==== DATA TO USE ====

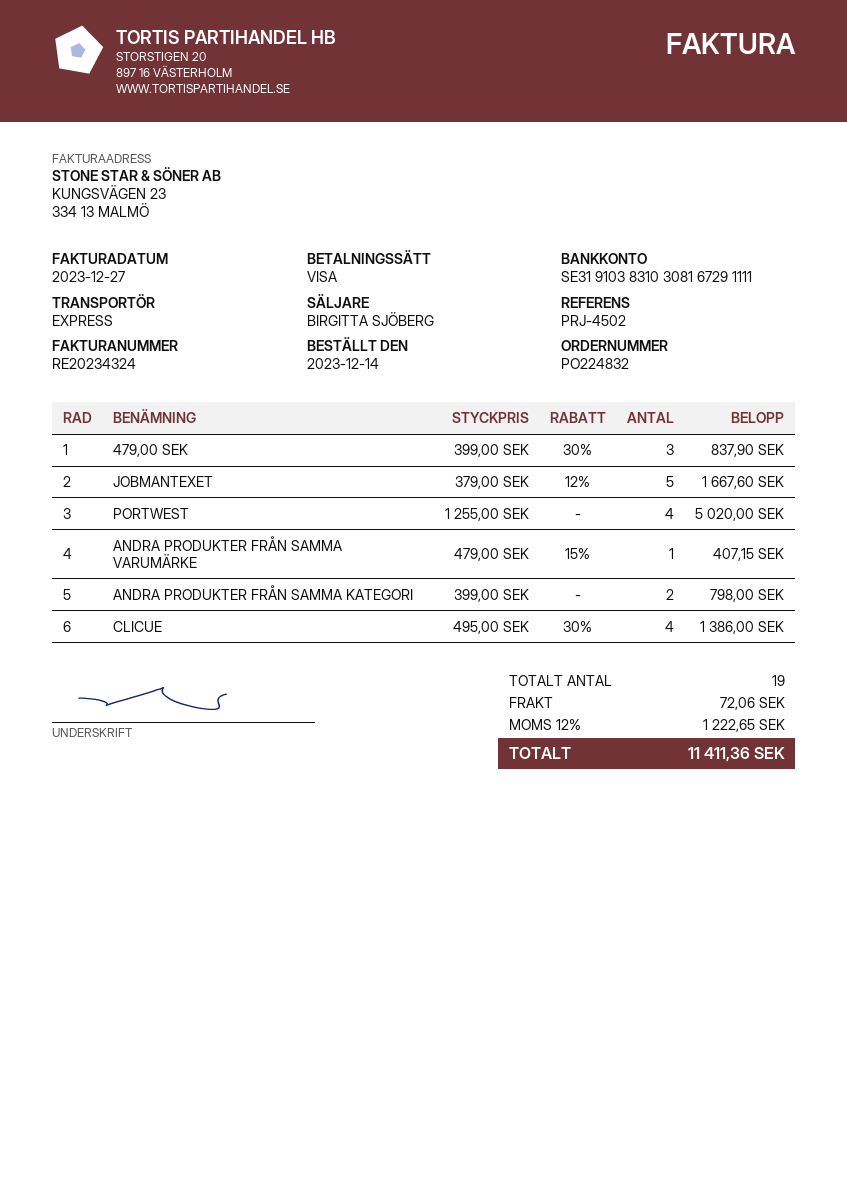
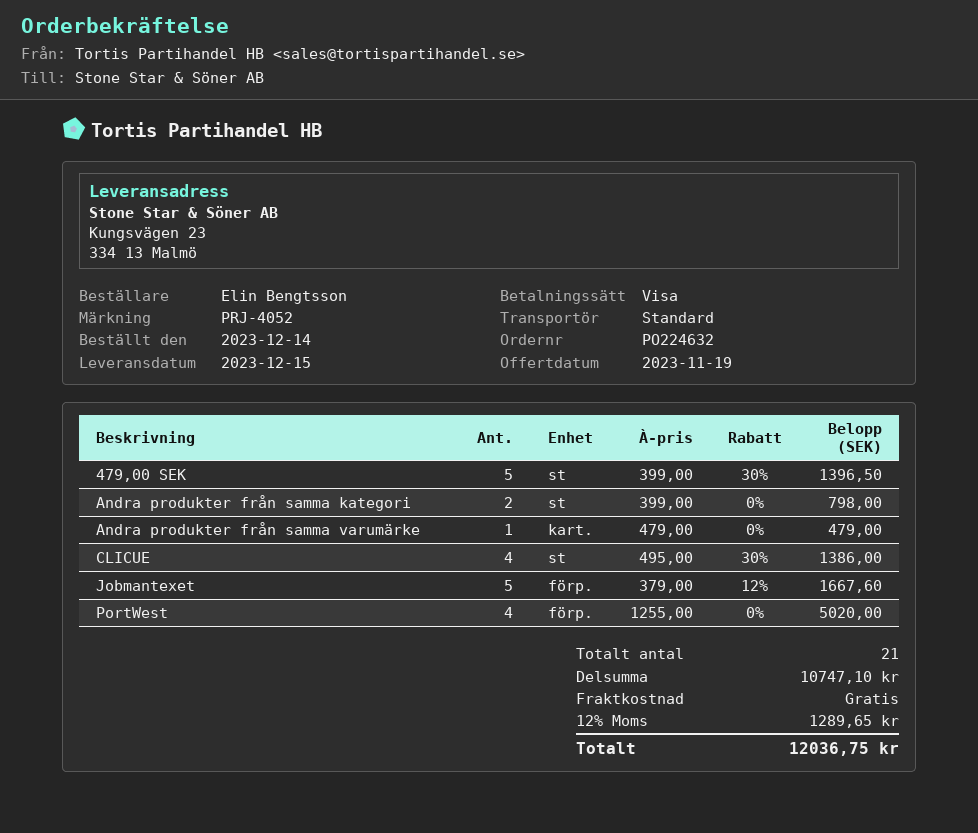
order number: PO224832 -> PO224632
reference: PRJ-4502 -> PRJ-4052
shipping method: express -> standard
479,00 SEK: 3 x 399.00 - 30% = 837.90 -> 5 x 399.00 - 30% = 1396.50
ANDRA PRODUKTER FRÅN SAMMA VARUMÄRKE: 1 x 479.00 - 15% = 407.15 -> 1 x 479.00 = 479.00
total quantity: 19 -> 21
shipping: 72.06 -> 0.00
tax: 12% = 1222.65 -> 12% = 1289.65
total: 11411.36 -> 12036.75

====

:: PROBLEM ::
Every line above gets copied exactly; none of the pictures do.

:: EXPECTED OUTPUT ::
order number: PO224832 -> PO224632
reference: PRJ-4502 -> PRJ-4052
shipping method: express -> standard
479,00 SEK: 3 x 399.00 - 30% = 837.90 -> 5 x 399.00 - 30% = 1396.50
ANDRA PRODUKTER FRÅN SAMMA VARUMÄRKE: 1 x 479.00 - 15% = 407.15 -> 1 x 479.00 = 479.00
total quantity: 19 -> 21
shipping: 72.06 -> 0.00
tax: 12% = 1222.65 -> 12% = 1289.65
total: 11411.36 -> 12036.75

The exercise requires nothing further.